_Description of the task_.
Look for "miter" in the records and copy every line that has it.

━━━━━━━━━━━━━━━━━━━━

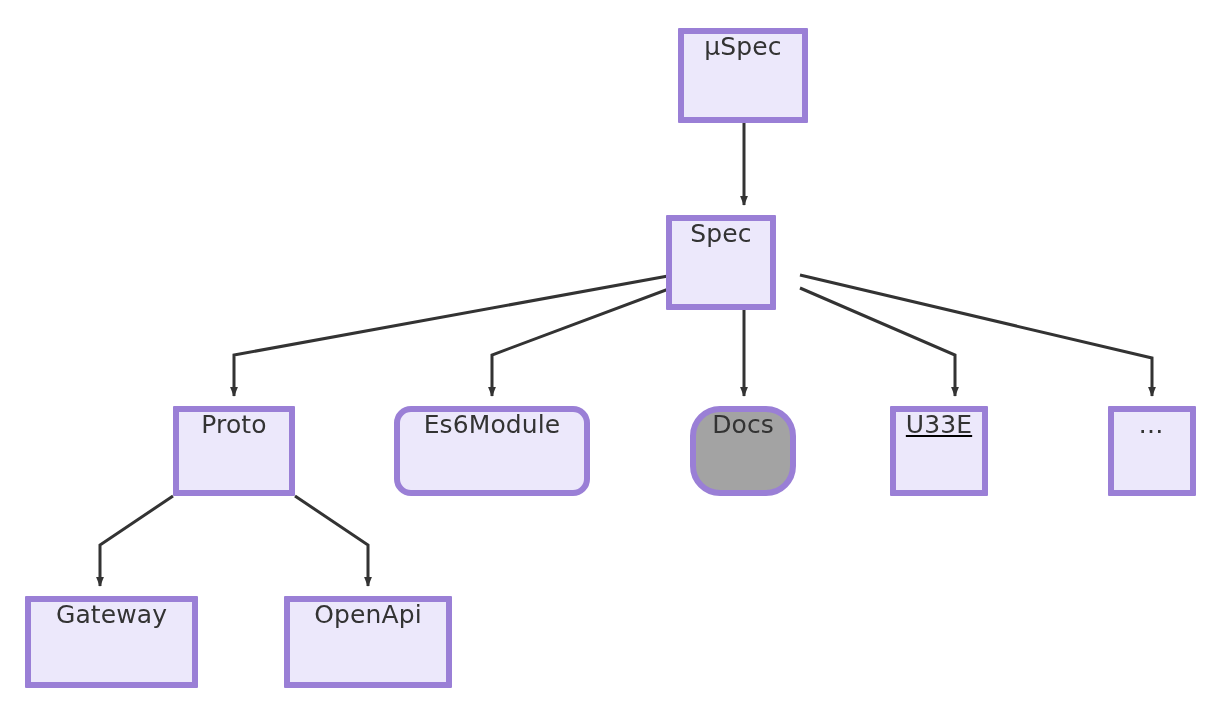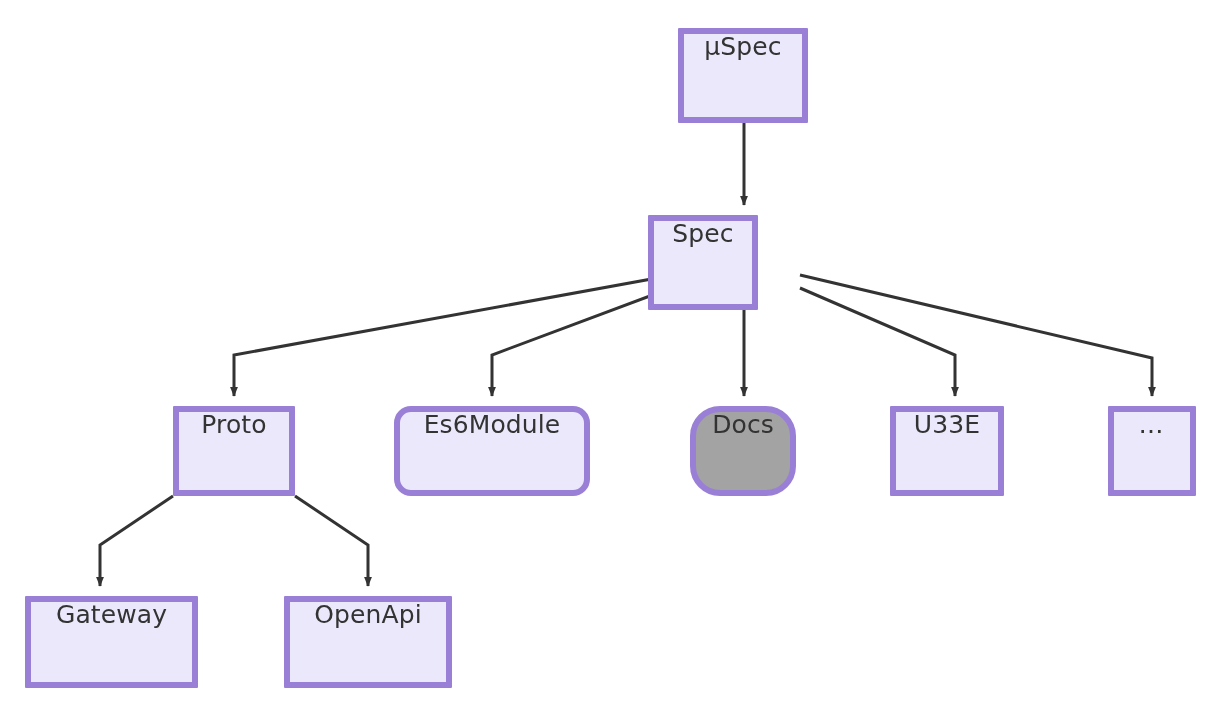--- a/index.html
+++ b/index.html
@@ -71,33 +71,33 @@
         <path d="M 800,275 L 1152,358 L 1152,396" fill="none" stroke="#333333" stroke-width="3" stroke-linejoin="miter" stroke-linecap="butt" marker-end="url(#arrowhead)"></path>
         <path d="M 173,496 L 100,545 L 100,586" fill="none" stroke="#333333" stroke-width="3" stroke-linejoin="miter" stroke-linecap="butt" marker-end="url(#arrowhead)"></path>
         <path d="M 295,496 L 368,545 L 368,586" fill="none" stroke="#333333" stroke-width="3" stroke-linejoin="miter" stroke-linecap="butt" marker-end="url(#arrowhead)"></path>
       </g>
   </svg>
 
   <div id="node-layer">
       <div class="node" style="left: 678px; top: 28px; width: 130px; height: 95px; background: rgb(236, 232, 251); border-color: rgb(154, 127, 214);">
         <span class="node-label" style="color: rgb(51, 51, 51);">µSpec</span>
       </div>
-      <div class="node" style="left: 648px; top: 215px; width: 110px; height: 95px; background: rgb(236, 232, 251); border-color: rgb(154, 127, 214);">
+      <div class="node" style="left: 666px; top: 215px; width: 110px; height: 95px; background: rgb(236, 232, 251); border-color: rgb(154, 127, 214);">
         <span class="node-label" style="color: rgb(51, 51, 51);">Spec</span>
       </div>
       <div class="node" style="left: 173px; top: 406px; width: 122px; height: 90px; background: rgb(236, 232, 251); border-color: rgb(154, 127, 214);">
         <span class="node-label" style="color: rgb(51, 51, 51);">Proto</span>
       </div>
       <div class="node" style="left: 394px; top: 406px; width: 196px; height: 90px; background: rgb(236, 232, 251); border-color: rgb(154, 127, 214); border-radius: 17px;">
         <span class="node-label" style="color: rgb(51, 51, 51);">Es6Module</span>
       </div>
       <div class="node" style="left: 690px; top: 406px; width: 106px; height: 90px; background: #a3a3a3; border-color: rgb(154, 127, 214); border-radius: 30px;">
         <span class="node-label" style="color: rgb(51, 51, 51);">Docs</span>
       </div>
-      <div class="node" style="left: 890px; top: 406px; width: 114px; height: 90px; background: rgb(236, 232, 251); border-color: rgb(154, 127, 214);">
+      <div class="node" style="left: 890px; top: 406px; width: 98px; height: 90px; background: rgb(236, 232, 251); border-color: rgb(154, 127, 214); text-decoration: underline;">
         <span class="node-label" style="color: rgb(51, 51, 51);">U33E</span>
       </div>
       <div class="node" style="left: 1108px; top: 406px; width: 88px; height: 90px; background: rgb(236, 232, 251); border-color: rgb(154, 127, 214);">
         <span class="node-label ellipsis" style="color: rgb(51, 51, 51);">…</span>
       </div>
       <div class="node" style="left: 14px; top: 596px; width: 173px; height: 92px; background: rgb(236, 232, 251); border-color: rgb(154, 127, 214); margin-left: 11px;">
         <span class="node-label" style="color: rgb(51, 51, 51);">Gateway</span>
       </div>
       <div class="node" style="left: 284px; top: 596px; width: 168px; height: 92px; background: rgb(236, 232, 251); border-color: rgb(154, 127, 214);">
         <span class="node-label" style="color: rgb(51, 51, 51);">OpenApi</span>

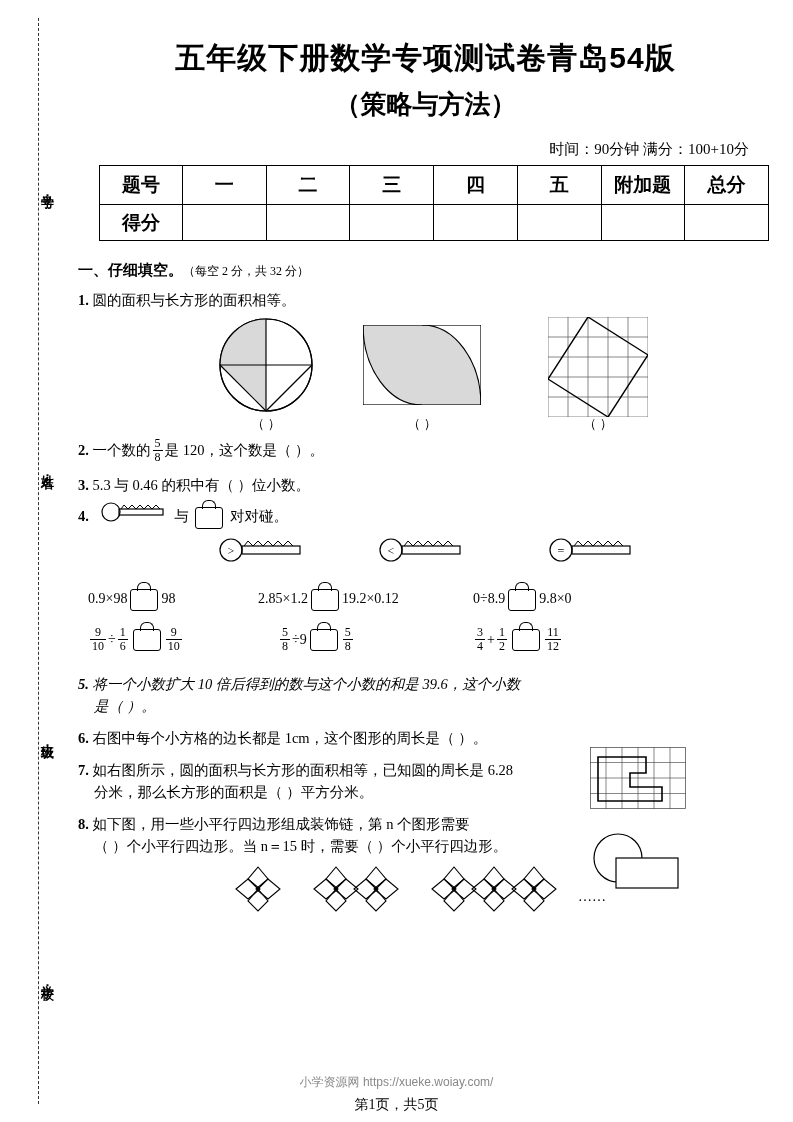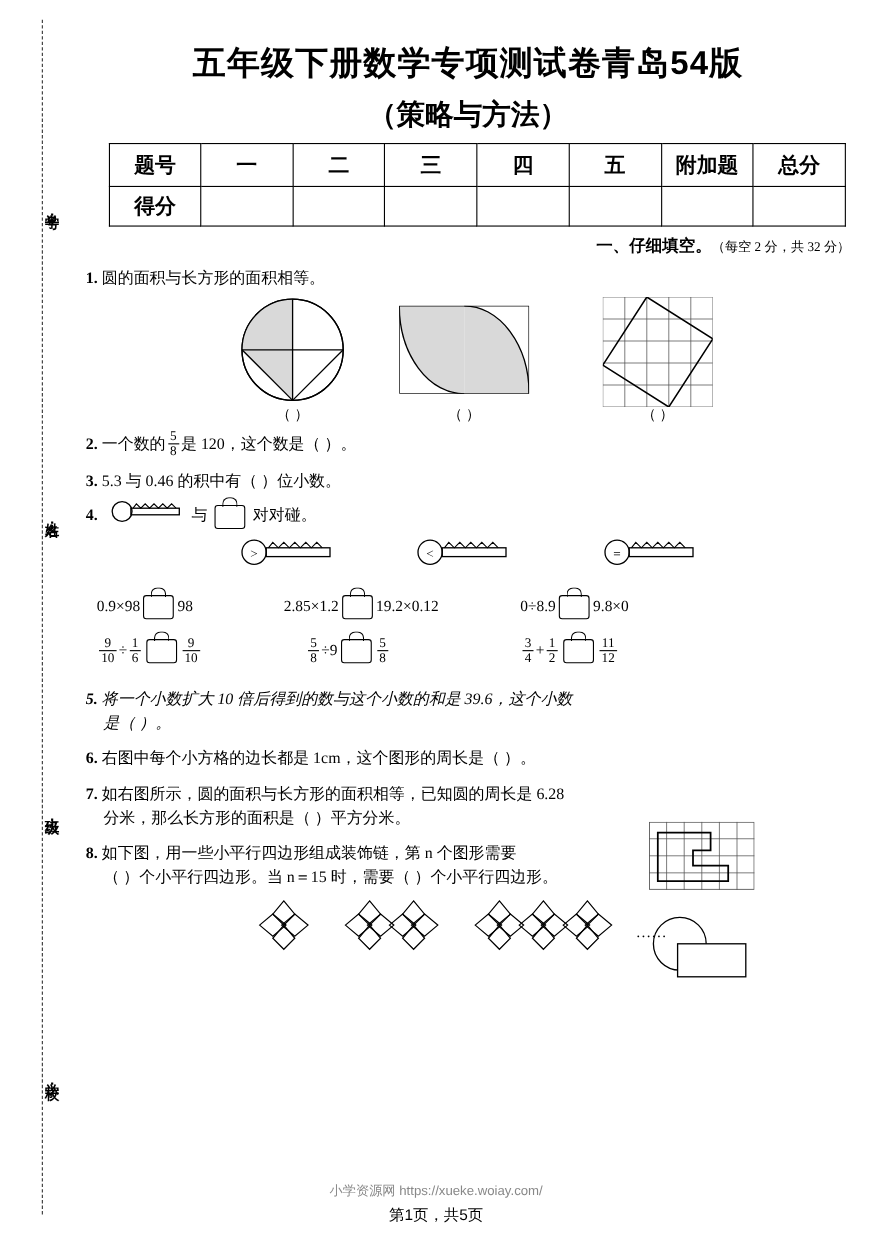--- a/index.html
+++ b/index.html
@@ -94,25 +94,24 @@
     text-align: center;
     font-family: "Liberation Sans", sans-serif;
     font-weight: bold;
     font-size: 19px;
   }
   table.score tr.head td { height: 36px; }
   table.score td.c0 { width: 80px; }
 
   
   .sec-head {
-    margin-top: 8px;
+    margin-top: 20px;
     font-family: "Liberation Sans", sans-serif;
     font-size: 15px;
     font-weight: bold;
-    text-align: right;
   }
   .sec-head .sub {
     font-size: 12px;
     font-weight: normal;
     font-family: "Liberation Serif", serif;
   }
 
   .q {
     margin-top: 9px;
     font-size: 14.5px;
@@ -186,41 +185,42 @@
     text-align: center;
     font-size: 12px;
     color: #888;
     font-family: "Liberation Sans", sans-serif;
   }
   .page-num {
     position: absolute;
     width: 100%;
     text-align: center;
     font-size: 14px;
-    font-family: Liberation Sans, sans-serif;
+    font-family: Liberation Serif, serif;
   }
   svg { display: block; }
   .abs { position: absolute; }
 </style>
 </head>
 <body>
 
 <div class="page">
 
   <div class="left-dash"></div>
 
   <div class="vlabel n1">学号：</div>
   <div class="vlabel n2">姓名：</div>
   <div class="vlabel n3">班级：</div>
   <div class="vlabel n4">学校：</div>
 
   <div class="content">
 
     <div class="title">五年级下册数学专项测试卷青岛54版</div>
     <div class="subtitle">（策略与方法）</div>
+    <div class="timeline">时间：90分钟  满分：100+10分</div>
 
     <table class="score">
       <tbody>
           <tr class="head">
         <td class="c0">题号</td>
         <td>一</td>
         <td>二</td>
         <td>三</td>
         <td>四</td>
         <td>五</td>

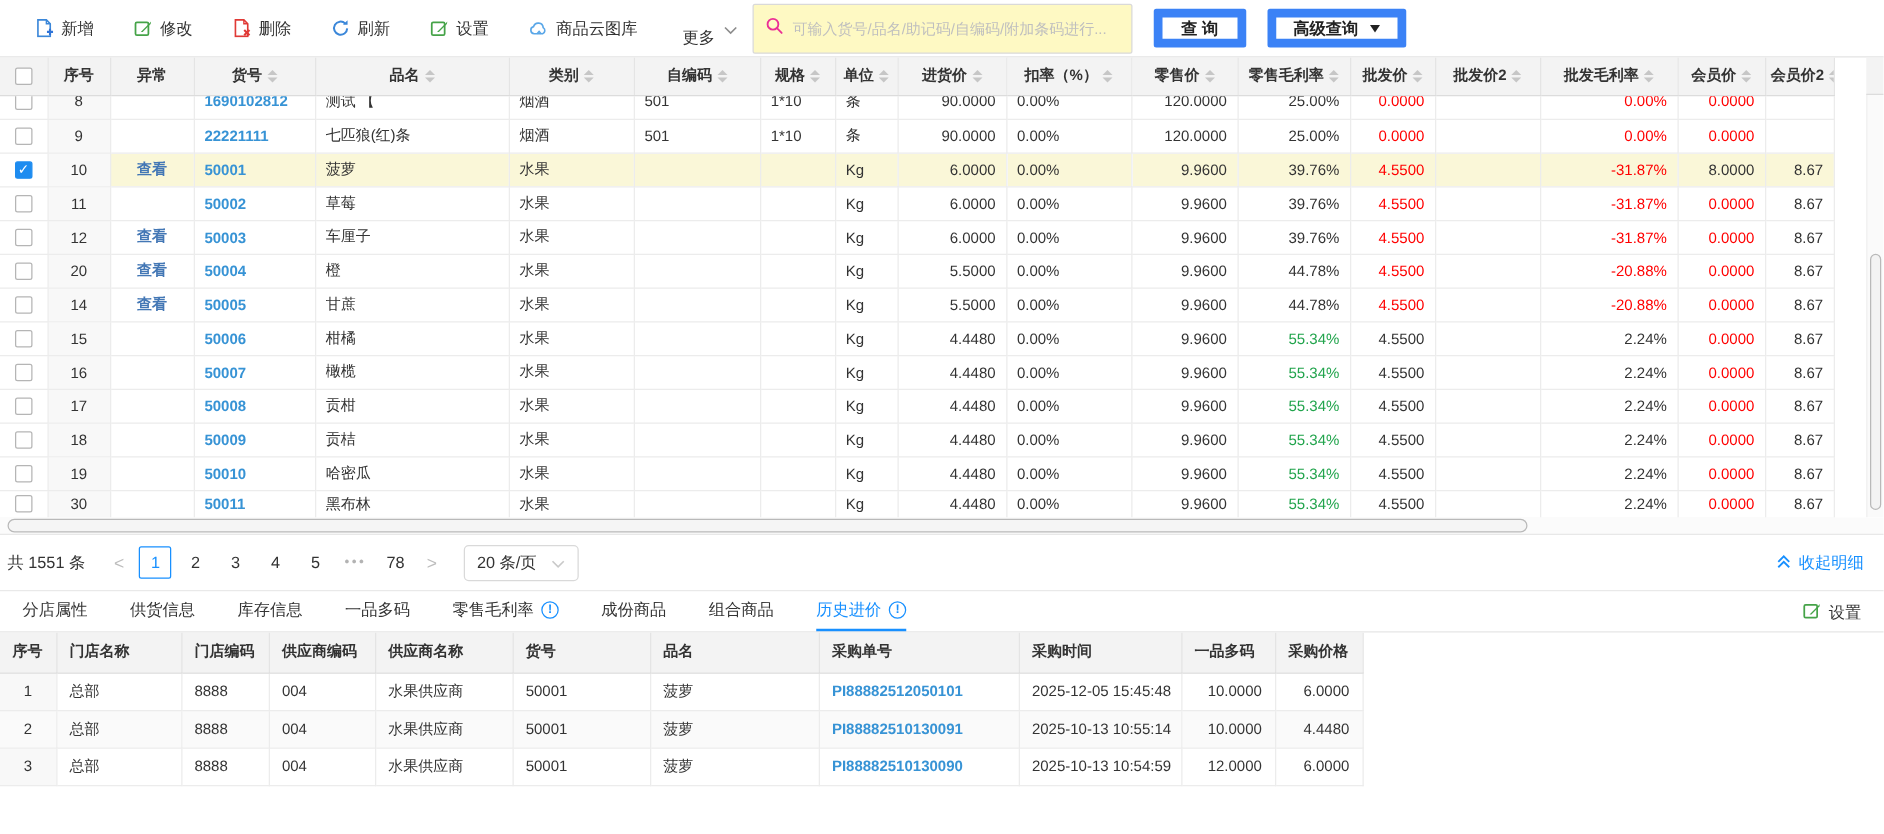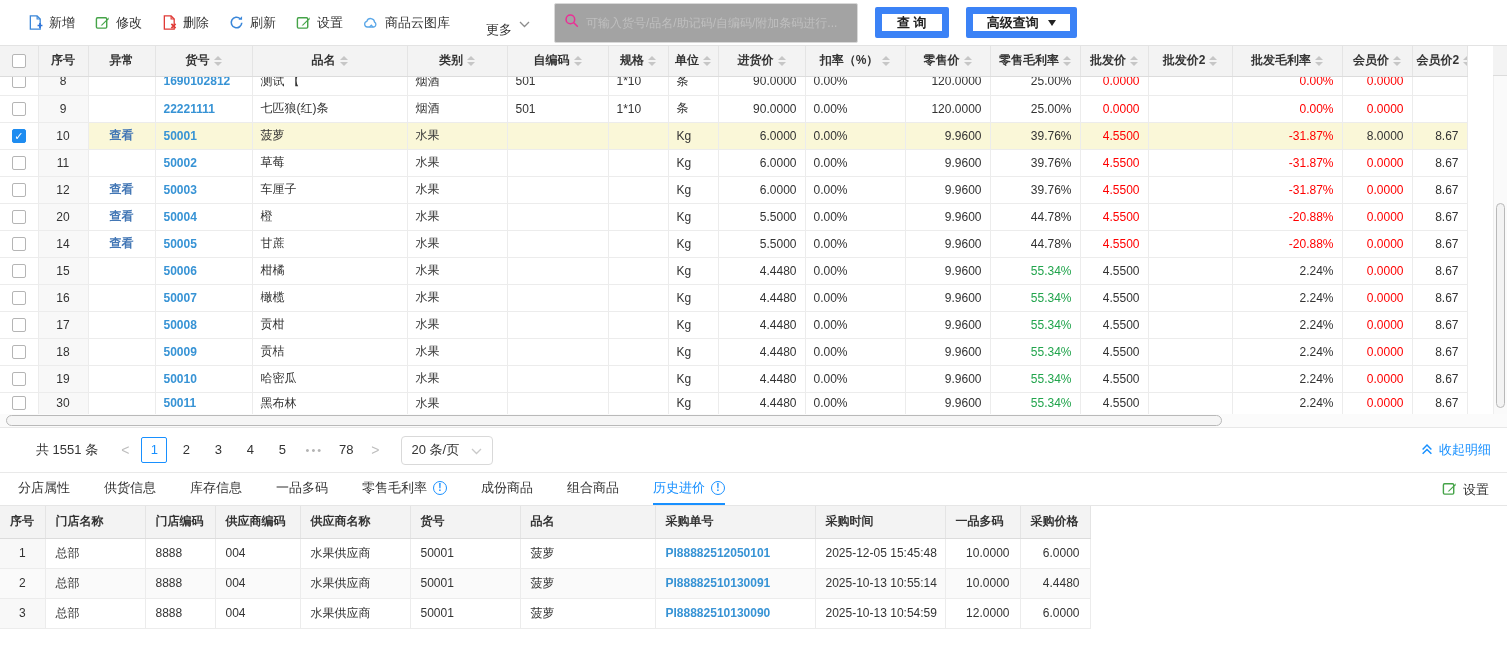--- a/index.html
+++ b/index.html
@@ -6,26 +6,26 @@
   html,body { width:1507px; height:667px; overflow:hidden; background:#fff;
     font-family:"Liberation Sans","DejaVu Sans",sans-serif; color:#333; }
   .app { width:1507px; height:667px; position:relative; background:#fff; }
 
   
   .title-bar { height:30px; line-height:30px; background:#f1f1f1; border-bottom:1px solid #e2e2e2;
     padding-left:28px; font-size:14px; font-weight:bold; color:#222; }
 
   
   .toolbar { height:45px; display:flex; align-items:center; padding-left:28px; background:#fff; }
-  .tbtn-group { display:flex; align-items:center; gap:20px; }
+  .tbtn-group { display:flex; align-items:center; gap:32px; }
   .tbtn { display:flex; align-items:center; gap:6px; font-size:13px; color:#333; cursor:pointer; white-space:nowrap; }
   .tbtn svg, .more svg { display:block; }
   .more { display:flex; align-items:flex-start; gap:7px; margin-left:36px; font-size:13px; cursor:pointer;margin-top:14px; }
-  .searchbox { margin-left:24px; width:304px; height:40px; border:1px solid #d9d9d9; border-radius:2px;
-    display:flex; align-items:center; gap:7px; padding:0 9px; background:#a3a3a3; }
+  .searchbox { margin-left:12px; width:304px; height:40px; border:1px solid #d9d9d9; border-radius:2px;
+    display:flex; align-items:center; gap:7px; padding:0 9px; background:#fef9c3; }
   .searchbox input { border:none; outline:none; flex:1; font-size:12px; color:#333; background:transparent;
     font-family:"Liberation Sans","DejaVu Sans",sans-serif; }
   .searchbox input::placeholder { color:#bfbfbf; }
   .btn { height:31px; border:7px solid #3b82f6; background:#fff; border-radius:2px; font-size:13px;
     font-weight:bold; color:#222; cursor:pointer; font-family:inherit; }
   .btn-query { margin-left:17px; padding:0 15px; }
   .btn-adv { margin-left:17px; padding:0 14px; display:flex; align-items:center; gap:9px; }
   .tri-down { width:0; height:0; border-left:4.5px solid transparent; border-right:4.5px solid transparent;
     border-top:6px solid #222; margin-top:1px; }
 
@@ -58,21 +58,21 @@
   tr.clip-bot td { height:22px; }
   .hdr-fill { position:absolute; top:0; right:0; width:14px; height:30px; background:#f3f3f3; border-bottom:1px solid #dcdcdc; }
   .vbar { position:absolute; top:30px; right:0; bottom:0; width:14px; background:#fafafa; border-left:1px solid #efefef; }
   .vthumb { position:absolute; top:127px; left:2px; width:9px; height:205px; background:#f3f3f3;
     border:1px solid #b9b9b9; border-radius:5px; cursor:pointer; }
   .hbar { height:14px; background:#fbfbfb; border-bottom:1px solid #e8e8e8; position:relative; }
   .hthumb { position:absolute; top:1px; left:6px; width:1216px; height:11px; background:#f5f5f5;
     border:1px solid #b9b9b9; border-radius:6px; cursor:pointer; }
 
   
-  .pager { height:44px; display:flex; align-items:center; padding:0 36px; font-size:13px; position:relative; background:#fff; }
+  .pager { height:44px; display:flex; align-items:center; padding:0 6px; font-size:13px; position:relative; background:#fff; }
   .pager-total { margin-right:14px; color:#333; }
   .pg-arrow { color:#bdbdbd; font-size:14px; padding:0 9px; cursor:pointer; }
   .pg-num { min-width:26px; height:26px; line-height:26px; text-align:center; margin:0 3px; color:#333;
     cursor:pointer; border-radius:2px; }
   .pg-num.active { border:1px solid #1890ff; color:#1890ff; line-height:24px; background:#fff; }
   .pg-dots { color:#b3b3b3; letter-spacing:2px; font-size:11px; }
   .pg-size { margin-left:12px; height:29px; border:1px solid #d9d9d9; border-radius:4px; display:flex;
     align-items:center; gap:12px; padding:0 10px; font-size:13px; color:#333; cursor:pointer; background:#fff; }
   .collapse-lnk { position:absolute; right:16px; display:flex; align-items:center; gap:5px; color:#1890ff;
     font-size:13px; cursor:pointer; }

━━━━━━━━━━━━━━━━━━━━

_Exercise solution_.
         <path d="M 800,275 L 1152,358 L 1152,396" fill="none" stroke="#333333" stroke-width="3" stroke-linejoin="miter" stroke-linecap="butt" marker-end="url(#arrowhead)"></path>
         <path d="M 173,496 L 100,545 L 100,586" fill="none" stroke="#333333" stroke-width="3" stroke-linejoin="miter" stroke-linecap="butt" marker-end="url(#arrowhead)"></path>
         <path d="M 295,496 L 368,545 L 368,586" fill="none" stroke="#333333" stroke-width="3" stroke-linejoin="miter" stroke-linecap="butt" marker-end="url(#arrowhead)"></path>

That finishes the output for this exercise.